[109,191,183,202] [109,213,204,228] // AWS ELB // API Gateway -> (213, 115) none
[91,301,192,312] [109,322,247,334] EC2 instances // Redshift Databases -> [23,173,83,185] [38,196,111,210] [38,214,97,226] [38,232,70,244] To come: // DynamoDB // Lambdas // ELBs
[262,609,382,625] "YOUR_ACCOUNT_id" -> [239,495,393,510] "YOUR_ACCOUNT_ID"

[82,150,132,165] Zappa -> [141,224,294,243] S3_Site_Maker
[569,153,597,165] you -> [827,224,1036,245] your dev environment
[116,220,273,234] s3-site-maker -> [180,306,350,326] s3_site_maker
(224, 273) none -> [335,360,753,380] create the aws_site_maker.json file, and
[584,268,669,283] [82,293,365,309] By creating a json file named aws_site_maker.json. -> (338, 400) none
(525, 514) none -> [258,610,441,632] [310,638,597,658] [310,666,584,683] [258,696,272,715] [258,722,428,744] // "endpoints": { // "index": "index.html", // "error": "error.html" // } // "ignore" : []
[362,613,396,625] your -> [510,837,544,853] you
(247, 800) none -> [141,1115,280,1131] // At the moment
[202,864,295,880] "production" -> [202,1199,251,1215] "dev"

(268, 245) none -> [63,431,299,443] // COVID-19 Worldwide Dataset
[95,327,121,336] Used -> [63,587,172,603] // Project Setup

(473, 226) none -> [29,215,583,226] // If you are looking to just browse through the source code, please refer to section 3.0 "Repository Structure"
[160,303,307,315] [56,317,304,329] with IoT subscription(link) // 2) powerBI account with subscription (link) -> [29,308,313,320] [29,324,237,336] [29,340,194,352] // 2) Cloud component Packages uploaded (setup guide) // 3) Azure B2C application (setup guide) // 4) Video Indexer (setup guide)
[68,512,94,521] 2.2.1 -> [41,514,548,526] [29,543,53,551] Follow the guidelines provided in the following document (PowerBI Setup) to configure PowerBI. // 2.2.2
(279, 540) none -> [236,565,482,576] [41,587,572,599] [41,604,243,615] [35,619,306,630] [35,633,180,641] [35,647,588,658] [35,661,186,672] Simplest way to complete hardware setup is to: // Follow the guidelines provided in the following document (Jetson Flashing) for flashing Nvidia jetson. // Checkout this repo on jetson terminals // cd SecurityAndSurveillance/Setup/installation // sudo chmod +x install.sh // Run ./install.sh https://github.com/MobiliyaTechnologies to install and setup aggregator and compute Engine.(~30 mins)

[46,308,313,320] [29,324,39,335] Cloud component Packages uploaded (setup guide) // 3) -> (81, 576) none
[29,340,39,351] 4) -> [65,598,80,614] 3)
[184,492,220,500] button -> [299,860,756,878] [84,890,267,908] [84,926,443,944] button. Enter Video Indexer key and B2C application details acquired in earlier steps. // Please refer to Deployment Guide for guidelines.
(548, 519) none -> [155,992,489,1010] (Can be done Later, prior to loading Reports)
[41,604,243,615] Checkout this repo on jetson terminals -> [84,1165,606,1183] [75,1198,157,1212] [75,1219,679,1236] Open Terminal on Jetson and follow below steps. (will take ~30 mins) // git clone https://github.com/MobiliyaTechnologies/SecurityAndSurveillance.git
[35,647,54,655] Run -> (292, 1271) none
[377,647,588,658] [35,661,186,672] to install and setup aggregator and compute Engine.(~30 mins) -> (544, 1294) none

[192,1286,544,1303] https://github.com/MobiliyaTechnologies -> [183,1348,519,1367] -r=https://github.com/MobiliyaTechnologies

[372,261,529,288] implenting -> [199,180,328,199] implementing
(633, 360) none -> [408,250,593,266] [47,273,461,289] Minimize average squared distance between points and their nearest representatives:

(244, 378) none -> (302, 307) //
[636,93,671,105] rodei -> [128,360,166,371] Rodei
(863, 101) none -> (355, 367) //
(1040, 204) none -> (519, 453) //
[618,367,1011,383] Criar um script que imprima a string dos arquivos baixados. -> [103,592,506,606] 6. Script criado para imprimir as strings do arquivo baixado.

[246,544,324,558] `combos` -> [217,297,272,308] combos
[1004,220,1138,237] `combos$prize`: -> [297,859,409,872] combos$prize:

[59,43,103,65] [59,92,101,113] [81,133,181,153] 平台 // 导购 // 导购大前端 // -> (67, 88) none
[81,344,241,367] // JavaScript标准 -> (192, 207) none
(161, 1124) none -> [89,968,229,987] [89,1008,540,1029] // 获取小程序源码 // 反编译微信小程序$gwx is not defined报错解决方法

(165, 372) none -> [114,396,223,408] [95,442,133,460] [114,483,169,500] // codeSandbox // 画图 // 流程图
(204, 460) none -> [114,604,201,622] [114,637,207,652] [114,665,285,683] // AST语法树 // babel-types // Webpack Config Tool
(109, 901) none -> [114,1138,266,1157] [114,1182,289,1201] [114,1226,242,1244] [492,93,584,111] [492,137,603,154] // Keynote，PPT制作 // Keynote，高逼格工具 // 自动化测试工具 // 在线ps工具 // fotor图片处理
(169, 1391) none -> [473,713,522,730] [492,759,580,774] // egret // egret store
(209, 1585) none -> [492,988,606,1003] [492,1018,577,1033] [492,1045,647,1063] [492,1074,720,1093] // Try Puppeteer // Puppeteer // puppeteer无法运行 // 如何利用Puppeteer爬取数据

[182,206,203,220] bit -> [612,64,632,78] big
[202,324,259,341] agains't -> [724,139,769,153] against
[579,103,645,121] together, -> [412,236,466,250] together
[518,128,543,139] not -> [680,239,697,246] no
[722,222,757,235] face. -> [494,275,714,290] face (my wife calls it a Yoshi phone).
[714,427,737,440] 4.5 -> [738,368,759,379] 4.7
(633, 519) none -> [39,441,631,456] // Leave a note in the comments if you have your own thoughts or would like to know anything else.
==============================
## [What to work on]
Repeat the data word for word.

## [Solution for this exercise]
[109,191,183,202] [109,213,204,228] // AWS ELB // API Gateway -> (213, 115) none
[91,301,192,312] [109,322,247,334] EC2 instances // Redshift Databases -> [23,173,83,185] [38,196,111,210] [38,214,97,226] [38,232,70,244] To come: // DynamoDB // Lambdas // ELBs
[262,609,382,625] "YOUR_ACCOUNT_id" -> [239,495,393,510] "YOUR_ACCOUNT_ID"

[82,150,132,165] Zappa -> [141,224,294,243] S3_Site_Maker
[569,153,597,165] you -> [827,224,1036,245] your dev environment
[116,220,273,234] s3-site-maker -> [180,306,350,326] s3_site_maker
(224, 273) none -> [335,360,753,380] create the aws_site_maker.json file, and
[584,268,669,283] [82,293,365,309] By creating a json file named aws_site_maker.json. -> (338, 400) none
(525, 514) none -> [258,610,441,632] [310,638,597,658] [310,666,584,683] [258,696,272,715] [258,722,428,744] // "endpoints": { // "index": "index.html", // "error": "error.html" // } // "ignore" : []
[362,613,396,625] your -> [510,837,544,853] you
(247, 800) none -> [141,1115,280,1131] // At the moment
[202,864,295,880] "production" -> [202,1199,251,1215] "dev"

(268, 245) none -> [63,431,299,443] // COVID-19 Worldwide Dataset
[95,327,121,336] Used -> [63,587,172,603] // Project Setup

(473, 226) none -> [29,215,583,226] // If you are looking to just browse through the source code, please refer to section 3.0 "Repository Structure"
[160,303,307,315] [56,317,304,329] with IoT subscription(link) // 2) powerBI account with subscription (link) -> [29,308,313,320] [29,324,237,336] [29,340,194,352] // 2) Cloud component Packages uploaded (setup guide) // 3) Azure B2C application (setup guide) // 4) Video Indexer (setup guide)
[68,512,94,521] 2.2.1 -> [41,514,548,526] [29,543,53,551] Follow the guidelines provided in the following document (PowerBI Setup) to configure PowerBI. // 2.2.2
(279, 540) none -> [236,565,482,576] [41,587,572,599] [41,604,243,615] [35,619,306,630] [35,633,180,641] [35,647,588,658] [35,661,186,672] Simplest way to complete hardware setup is to: // Follow the guidelines provided in the following document (Jetson Flashing) for flashing Nvidia jetson. // Checkout this repo on jetson terminals // cd SecurityAndSurveillance/Setup/installation // sudo chmod +x install.sh // Run ./install.sh https://github.com/MobiliyaTechnologies to install and setup aggregator and compute Engine.(~30 mins)

[46,308,313,320] [29,324,39,335] Cloud component Packages uploaded (setup guide) // 3) -> (81, 576) none
[29,340,39,351] 4) -> [65,598,80,614] 3)
[184,492,220,500] button -> [299,860,756,878] [84,890,267,908] [84,926,443,944] button. Enter Video Indexer key and B2C application details acquired in earlier steps. // Please refer to Deployment Guide for guidelines.
(548, 519) none -> [155,992,489,1010] (Can be done Later, prior to loading Reports)
[41,604,243,615] Checkout this repo on jetson terminals -> [84,1165,606,1183] [75,1198,157,1212] [75,1219,679,1236] Open Terminal on Jetson and follow below steps. (will take ~30 mins) // git clone https://github.com/MobiliyaTechnologies/SecurityAndSurveillance.git
[35,647,54,655] Run -> (292, 1271) none
[377,647,588,658] [35,661,186,672] to install and setup aggregator and compute Engine.(~30 mins) -> (544, 1294) none

[192,1286,544,1303] https://github.com/MobiliyaTechnologies -> [183,1348,519,1367] -r=https://github.com/MobiliyaTechnologies

[372,261,529,288] implenting -> [199,180,328,199] implementing
(633, 360) none -> [408,250,593,266] [47,273,461,289] Minimize average squared distance between points and their nearest representatives:

(244, 378) none -> (302, 307) //
[636,93,671,105] rodei -> [128,360,166,371] Rodei
(863, 101) none -> (355, 367) //
(1040, 204) none -> (519, 453) //
[618,367,1011,383] Criar um script que imprima a string dos arquivos baixados. -> [103,592,506,606] 6. Script criado para imprimir as strings do arquivo baixado.

[246,544,324,558] `combos` -> [217,297,272,308] combos
[1004,220,1138,237] `combos$prize`: -> [297,859,409,872] combos$prize:

[59,43,103,65] [59,92,101,113] [81,133,181,153] 平台 // 导购 // 导购大前端 // -> (67, 88) none
[81,344,241,367] // JavaScript标准 -> (192, 207) none
(161, 1124) none -> [89,968,229,987] [89,1008,540,1029] // 获取小程序源码 // 反编译微信小程序$gwx is not defined报错解决方法

(165, 372) none -> [114,396,223,408] [95,442,133,460] [114,483,169,500] // codeSandbox // 画图 // 流程图
(204, 460) none -> [114,604,201,622] [114,637,207,652] [114,665,285,683] // AST语法树 // babel-types // Webpack Config Tool
(109, 901) none -> [114,1138,266,1157] [114,1182,289,1201] [114,1226,242,1244] [492,93,584,111] [492,137,603,154] // Keynote，PPT制作 // Keynote，高逼格工具 // 自动化测试工具 // 在线ps工具 // fotor图片处理
(169, 1391) none -> [473,713,522,730] [492,759,580,774] // egret // egret store
(209, 1585) none -> [492,988,606,1003] [492,1018,577,1033] [492,1045,647,1063] [492,1074,720,1093] // Try Puppeteer // Puppeteer // puppeteer无法运行 // 如何利用Puppeteer爬取数据

[182,206,203,220] bit -> [612,64,632,78] big
[202,324,259,341] agains't -> [724,139,769,153] against
[579,103,645,121] together, -> [412,236,466,250] together
[518,128,543,139] not -> [680,239,697,246] no
[722,222,757,235] face. -> [494,275,714,290] face (my wife calls it a Yoshi phone).
[714,427,737,440] 4.5 -> [738,368,759,379] 4.7
(633, 519) none -> [39,441,631,456] // Leave a note in the comments if you have your own thoughts or would like to know anything else.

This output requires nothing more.